Saturday, March 12, 2016

The Lime-tree Walk and the Well: Close Reading of a Passage

Pg 9 of the 2012 Oxford Edition

“. . . the lime-tree walk; an avenue so shaded from the sun and sky, so screened from observation by the thick shelter of the over-arching trees, that it seemed a chosen place for secret meetings or for stolen interviews; a place in which conspiracy might have been planned or a lover’s vow registered with equal safety; and yet it was scarcely twenty paces from the house.”

This description of the lime-tree walk essentially sets up the events of the entire story. This is Mary Elizabeth Braddon’s way of letting the reader know that this spot is important so the reader should pay attention. The possible events that are listed in the description are events that took place in this area later on in the book. This is the place where George Talboys and Robert Audley confront Lady Audley about her true identity and where her conspiracy had come to light.


An interesting note is that right after this passage is a description of the well at the end of the line-tree walk. There are two descriptions of this well.
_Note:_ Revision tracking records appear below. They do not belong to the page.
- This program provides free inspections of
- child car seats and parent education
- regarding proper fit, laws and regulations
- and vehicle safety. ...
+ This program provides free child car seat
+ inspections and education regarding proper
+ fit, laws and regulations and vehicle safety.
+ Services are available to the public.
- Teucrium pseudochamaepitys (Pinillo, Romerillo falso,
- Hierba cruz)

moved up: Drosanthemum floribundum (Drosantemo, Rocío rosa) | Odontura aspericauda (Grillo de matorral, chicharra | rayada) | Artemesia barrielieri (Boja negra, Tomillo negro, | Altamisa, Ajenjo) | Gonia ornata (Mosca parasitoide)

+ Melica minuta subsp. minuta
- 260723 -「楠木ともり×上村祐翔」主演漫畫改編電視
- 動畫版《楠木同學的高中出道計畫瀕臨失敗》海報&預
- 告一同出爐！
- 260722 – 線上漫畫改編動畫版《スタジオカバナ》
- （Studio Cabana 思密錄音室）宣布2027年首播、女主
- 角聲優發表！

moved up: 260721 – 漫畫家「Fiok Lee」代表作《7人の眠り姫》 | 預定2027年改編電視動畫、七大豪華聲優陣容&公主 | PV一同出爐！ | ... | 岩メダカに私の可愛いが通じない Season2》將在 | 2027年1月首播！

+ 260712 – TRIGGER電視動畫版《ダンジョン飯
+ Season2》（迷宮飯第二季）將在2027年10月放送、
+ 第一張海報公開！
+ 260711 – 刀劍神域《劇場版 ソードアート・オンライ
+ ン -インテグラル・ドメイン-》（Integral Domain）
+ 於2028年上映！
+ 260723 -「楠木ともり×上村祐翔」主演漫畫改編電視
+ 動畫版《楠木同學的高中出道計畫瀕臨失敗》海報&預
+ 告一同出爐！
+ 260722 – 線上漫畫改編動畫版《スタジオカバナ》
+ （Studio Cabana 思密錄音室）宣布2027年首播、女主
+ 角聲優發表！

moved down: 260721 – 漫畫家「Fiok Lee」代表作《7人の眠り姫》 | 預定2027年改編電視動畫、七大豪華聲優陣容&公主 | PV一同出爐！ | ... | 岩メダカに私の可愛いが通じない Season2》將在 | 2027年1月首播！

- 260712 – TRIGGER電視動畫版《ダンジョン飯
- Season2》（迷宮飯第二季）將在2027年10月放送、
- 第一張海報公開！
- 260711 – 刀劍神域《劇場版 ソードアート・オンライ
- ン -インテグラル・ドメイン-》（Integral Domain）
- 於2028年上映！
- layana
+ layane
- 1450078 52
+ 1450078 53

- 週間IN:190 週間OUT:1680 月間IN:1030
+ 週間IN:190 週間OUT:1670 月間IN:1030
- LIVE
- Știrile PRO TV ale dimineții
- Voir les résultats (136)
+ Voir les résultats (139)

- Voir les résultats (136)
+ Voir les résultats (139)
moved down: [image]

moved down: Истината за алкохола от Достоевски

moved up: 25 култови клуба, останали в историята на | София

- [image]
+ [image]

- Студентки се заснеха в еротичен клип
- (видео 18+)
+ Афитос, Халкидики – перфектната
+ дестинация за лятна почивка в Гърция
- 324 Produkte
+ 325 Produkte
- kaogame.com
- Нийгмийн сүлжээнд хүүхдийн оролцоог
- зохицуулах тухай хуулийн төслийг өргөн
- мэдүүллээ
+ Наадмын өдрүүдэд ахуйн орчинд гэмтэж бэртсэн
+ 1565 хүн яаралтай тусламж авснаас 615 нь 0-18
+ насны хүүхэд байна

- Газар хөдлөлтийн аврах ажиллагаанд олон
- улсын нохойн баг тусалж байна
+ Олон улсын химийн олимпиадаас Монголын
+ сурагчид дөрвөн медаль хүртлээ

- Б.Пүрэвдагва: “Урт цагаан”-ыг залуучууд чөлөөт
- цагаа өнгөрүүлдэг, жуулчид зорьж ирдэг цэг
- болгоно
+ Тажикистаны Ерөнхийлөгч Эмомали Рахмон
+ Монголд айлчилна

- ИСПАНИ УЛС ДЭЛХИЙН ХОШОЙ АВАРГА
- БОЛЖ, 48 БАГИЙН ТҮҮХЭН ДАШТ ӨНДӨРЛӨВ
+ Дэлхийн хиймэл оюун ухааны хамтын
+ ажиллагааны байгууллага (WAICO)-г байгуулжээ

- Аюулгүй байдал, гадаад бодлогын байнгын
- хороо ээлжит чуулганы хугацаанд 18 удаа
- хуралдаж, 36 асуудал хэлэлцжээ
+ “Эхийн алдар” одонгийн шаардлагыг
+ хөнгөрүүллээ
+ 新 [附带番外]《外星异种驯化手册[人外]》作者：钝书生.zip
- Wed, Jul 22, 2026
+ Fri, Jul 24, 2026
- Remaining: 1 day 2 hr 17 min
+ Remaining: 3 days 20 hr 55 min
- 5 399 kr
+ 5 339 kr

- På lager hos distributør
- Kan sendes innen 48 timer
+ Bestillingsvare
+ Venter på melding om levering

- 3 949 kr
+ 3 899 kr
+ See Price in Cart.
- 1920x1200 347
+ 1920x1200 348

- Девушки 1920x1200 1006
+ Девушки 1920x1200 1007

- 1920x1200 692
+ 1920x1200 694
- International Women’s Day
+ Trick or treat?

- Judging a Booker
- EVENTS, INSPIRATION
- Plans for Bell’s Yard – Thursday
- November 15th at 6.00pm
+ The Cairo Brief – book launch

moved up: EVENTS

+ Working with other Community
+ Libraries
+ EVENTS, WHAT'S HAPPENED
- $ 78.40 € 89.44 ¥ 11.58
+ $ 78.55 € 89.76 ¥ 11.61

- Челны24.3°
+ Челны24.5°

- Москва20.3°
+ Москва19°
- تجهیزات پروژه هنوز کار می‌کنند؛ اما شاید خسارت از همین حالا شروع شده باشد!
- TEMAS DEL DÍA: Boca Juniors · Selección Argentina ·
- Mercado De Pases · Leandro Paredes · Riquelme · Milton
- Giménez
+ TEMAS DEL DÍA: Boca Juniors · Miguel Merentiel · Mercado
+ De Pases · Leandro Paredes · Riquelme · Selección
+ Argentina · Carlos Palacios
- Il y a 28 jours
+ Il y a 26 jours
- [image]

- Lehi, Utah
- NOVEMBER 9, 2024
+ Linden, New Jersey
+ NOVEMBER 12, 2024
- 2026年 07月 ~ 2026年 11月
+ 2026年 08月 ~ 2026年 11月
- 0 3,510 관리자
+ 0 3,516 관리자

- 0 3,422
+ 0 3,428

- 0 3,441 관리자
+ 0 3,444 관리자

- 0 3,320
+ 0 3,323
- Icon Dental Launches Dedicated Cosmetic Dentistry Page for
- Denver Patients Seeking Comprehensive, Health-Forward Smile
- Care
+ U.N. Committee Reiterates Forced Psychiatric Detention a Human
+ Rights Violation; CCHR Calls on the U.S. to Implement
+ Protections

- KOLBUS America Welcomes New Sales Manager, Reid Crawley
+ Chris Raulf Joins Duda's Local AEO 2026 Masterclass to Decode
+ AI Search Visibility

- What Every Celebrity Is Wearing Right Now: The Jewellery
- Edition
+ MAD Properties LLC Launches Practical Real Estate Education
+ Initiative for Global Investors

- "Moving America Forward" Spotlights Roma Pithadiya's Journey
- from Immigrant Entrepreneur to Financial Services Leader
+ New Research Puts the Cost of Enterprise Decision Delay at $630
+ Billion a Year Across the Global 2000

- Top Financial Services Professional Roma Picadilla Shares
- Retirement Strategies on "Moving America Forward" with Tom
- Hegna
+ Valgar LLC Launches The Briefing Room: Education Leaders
The first one is a brief mention about its condition and that the pail had possibly fallen in the water below. The second is much more detailed. It explains that no one actually knows if the well has water of if it is dried up. The two descriptions of the well and this passage about the lime-tree walk leading to the well point to the well being a key point in the plot, another sign for the reader to pay close attention to. This well is the spot where Lady Audley had thought she had killed. George Talboys, and it is the place where George survives and makes his escape from Audley Court and England. 

Lady Audley and a Doll: Close Reading of a Passage

Pg. 225 of 2012 Oxford Edition
“‘He is in love with my stop-mother’s wax-doll beauty,’ thought Alicia, ‘and it is for her sake he has become such a disconsolate object. . . . That slow lump of torpidity he calls his heart can beat, I suppose, once in a quarter of a century: but it seems that nothing but a blue-eyed wax-doll can set it going. I should have given him up long ago if I’d known that his ideal of beauty was to be found in a toy-shop.’”

In this passage, Alicia Audley describes Lady Audley as a “wax-doll” whose beauty could be “found in a toy-shop.” There are different ways to look at this passage. One way to look at this is that by comparing Lady Audley’s beauty to that of a doll’s, it can be said that Alicia is saying Lady Audley’s beauty is unreal; the woman’s beauty is fake just as the doll’s is. Another way to look at this is that Alicia thinks that Lady Audley is only good for her beauty. One of a doll’s main purposes is to look pretty on a shelf (at least when they are the expensive kind). By comparing Lady Audley to a doll, Alicia is stating that Lady Audley is good for standing there and looking pretty.

What I find most interesting about the comparison is that dolls don’t have feelings; they are emotionless. They may have a smile on their face but it is fake, only put there for the owner’s sake. It can be argued that Lady Audley does not have sympathetic or empathetic capabilities. Just like a doll, Lady Audley will put on a fake smile but will not actually feel any emotions toward someone unless that person threatens her own happiness. Lady Audley does have emotions but they are very much watered down when it comes to having any feelings for others. Lady Audley is like a doll in the sense that she does not feel for others just as a doll does not feel at all.  

Alicia Audley, in saying that Lady Audley has a doll like beauty, has given Lady Audley the biggest insult.